There's a lot of discourse on Twitter about people using LLMs to solve CTF challenges. I used to write CTF challenges in a past life, so I threw a couple of my hardest ones at it.

We're screwed.

At least with text-file style challenges ("source code provided" etc), Claude Opus solves them quickly. For the "simpler" of the two, it just very quickly ran through the steps to solve it. For the more "ridiculous" challenge, it took a long while, and in fact as I type this it's still burning tokens "verifying" the flag even though it very obviously found the flag and it knows it (it's leetspeak and it identified that and that it's plausible). LLMs are, indeed, still completely unintelligent, because no human would waste time verifying a flag and second-guessing itself when it very obviously is correct. (Also you could just run it...)

But that doesn't matter, because it found it.
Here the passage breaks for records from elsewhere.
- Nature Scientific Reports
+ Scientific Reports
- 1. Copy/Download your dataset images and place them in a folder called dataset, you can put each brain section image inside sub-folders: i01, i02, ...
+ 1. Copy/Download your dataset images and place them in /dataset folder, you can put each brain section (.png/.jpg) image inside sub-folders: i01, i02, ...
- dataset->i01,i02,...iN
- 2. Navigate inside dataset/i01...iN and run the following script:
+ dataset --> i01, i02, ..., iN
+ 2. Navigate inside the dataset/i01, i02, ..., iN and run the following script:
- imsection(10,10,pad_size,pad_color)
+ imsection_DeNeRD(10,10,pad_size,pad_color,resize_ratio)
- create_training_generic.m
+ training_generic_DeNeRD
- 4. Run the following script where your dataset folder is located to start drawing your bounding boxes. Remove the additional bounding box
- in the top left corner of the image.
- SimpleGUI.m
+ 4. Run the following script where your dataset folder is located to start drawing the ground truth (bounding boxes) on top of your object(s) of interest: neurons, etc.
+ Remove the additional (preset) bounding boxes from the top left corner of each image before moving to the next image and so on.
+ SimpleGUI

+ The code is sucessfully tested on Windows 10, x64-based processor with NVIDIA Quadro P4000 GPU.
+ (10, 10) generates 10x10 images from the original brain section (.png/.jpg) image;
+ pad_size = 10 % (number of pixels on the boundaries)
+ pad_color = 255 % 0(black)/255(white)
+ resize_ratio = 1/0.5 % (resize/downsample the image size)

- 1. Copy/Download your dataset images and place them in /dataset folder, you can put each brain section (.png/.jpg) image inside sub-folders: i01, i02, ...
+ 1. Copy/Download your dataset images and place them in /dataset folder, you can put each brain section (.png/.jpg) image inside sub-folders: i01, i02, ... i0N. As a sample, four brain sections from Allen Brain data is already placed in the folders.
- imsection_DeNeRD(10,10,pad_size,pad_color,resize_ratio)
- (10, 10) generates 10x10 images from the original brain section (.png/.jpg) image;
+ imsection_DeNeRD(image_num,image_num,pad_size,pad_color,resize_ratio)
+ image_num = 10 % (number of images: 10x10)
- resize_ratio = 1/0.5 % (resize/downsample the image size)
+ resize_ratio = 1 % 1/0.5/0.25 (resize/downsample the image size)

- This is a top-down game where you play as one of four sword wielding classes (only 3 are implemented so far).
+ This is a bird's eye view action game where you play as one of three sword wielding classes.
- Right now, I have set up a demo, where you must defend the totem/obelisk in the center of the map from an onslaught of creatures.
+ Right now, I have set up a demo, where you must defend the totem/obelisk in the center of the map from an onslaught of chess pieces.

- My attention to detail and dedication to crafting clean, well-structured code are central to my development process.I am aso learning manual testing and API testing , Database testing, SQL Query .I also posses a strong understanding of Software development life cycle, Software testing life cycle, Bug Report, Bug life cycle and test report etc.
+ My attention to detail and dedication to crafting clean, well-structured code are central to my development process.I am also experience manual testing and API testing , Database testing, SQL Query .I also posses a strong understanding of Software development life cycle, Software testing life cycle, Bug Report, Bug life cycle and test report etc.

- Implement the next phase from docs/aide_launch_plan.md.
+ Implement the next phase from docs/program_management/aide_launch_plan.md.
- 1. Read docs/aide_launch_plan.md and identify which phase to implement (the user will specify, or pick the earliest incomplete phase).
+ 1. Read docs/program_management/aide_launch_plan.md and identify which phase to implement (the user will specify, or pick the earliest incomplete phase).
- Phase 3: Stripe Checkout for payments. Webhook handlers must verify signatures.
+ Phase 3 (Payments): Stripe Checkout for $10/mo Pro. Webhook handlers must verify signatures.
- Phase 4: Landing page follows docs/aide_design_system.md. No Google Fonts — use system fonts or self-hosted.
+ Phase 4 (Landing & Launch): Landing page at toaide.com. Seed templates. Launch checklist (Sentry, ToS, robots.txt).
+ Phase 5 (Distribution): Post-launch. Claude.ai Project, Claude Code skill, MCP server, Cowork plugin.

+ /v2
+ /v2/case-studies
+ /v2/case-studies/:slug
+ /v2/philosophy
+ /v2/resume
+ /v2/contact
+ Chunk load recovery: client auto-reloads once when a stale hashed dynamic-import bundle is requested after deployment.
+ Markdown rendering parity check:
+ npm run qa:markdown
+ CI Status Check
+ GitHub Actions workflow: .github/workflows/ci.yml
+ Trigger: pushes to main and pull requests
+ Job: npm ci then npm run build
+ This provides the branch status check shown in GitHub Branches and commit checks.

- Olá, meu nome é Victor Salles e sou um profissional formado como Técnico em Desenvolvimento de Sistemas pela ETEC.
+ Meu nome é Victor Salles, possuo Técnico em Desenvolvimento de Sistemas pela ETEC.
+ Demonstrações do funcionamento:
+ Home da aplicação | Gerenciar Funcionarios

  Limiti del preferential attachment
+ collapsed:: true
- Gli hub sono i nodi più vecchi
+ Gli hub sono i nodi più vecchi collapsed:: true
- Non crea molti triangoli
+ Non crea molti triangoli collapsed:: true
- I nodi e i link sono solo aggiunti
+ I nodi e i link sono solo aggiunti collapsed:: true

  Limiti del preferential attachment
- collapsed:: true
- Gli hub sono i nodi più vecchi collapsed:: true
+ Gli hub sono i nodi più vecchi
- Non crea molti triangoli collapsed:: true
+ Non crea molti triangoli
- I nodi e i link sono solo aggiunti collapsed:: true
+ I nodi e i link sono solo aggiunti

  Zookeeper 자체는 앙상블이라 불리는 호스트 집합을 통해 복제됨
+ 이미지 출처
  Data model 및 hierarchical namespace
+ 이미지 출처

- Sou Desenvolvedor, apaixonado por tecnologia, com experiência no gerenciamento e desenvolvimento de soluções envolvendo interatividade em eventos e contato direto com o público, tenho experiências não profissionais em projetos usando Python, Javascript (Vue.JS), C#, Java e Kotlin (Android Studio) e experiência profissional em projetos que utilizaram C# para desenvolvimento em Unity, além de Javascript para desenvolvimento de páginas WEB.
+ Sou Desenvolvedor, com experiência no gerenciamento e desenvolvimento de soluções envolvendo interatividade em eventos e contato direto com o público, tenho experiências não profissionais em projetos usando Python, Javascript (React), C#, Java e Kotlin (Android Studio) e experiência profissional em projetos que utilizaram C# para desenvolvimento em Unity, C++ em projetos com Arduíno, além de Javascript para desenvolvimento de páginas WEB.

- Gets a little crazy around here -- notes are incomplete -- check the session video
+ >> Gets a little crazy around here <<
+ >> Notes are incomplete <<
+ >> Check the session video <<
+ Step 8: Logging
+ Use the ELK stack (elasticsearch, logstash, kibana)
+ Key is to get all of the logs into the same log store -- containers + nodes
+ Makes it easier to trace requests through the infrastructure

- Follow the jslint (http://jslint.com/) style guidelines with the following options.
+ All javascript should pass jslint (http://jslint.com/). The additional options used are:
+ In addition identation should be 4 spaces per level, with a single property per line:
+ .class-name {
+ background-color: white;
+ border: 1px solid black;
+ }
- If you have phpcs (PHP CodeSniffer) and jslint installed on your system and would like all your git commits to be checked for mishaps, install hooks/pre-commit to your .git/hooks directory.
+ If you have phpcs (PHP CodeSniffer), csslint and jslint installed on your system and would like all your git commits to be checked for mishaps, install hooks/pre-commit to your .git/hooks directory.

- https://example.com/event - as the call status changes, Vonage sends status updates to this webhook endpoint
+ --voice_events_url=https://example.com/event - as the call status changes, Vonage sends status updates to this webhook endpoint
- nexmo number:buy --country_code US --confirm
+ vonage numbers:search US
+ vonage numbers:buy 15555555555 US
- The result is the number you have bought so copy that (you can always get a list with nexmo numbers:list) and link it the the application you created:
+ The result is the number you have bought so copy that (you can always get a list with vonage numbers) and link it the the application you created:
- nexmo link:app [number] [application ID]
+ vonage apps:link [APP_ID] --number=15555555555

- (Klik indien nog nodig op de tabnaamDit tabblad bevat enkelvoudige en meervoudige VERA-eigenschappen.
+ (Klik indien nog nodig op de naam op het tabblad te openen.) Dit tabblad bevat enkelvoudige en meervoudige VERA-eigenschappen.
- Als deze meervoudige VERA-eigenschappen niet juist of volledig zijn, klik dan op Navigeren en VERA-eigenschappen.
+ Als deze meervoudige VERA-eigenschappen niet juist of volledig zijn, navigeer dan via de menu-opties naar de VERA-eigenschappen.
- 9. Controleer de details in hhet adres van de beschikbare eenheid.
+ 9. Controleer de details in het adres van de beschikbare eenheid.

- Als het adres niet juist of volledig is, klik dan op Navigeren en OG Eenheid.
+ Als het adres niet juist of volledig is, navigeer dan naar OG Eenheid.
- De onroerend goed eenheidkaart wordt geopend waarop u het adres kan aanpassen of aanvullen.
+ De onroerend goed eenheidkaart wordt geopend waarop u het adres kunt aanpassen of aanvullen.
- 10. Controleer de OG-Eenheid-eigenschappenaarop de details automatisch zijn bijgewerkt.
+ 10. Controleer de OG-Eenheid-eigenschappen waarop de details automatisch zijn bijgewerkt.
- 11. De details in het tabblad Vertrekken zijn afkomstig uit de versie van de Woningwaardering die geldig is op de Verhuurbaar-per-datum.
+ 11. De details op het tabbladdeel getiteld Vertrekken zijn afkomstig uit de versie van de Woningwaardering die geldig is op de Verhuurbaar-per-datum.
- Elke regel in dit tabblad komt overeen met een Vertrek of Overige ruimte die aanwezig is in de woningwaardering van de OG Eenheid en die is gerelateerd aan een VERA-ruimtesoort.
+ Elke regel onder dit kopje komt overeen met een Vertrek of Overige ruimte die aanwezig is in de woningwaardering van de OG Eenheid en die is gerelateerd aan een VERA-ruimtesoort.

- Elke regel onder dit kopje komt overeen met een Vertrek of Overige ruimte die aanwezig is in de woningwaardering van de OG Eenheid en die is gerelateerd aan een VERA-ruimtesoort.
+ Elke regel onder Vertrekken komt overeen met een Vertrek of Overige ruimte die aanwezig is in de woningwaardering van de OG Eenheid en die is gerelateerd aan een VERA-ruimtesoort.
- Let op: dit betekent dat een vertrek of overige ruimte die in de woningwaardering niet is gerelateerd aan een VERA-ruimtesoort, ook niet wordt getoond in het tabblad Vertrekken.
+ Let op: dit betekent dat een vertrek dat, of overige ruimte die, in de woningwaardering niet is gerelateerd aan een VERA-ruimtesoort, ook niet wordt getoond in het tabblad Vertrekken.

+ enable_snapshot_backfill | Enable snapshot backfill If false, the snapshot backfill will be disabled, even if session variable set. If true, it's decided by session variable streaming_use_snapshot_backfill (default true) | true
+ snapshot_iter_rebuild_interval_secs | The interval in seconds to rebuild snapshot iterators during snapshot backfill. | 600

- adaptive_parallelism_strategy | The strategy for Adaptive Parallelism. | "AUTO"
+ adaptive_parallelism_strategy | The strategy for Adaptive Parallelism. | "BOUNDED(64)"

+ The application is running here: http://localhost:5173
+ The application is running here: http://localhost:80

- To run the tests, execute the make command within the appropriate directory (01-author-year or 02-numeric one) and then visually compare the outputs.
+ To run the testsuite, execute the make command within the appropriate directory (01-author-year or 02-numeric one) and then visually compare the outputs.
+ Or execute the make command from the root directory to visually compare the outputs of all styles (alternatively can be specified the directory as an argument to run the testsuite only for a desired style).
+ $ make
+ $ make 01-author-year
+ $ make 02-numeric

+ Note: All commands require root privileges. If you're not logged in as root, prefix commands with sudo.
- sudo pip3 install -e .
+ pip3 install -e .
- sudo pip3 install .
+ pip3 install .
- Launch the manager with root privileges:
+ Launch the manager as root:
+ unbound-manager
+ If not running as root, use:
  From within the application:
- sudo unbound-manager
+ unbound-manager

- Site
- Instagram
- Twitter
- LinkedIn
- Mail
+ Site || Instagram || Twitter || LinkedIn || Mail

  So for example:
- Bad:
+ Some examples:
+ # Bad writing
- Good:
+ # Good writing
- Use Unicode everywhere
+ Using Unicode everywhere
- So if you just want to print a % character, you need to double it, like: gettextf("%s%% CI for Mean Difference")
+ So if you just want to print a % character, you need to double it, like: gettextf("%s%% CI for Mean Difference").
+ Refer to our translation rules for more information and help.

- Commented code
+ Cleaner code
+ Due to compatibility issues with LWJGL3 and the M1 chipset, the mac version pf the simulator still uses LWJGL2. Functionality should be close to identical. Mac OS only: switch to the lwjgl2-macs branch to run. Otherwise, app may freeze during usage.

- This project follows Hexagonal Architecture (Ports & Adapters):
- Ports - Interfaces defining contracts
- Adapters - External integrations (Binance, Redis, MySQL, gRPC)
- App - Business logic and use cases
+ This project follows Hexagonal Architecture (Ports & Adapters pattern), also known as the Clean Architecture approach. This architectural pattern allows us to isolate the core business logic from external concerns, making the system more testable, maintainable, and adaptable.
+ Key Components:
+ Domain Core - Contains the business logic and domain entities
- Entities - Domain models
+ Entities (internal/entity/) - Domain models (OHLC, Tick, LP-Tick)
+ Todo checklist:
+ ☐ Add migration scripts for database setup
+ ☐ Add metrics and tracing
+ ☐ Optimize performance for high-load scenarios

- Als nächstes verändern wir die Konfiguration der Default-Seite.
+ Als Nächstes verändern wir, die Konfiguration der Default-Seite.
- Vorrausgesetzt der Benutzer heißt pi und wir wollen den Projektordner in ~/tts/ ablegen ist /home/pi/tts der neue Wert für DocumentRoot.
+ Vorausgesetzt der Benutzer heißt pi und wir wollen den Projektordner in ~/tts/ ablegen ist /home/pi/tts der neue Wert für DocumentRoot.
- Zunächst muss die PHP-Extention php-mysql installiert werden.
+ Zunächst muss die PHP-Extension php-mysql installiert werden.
The thing is, CTF challenges aren't about inventing the next great invention or having a rare spark of genius. CTF challenges are about learning things by doing. You're supposed to enjoy the process. The whole point of a well-designed CTF challenge is that anyone, given enough time and effort and self-improvement and learning, can solve it. The goal isn't actually to get the flag, otherwise you'd just ask another team for the flag (which is against the rules of course). The goal is to get the flag by yourself. If you ask an LLM to get the flag for you, you aren't doing that.

(Continued)

@lina You can always just do them without even competing against a team of egghead academics who see it as another credential for their CV. Solving puzzles is fun on its own. Maybe we were screwed the moment people started seeing hacking not as an art and source of emotional fulfillment, but as a road to riches. Oh well. I think a lot of society will have to rethink their priorities (and the social contract) over the next decades.
@jc0f0116 It's not about credentials. I've never cared about credentials and I found competition CTFs fun. Eliminating the competition aspect removes a huge motivator for a lot of people who wouldn't otherwise do it.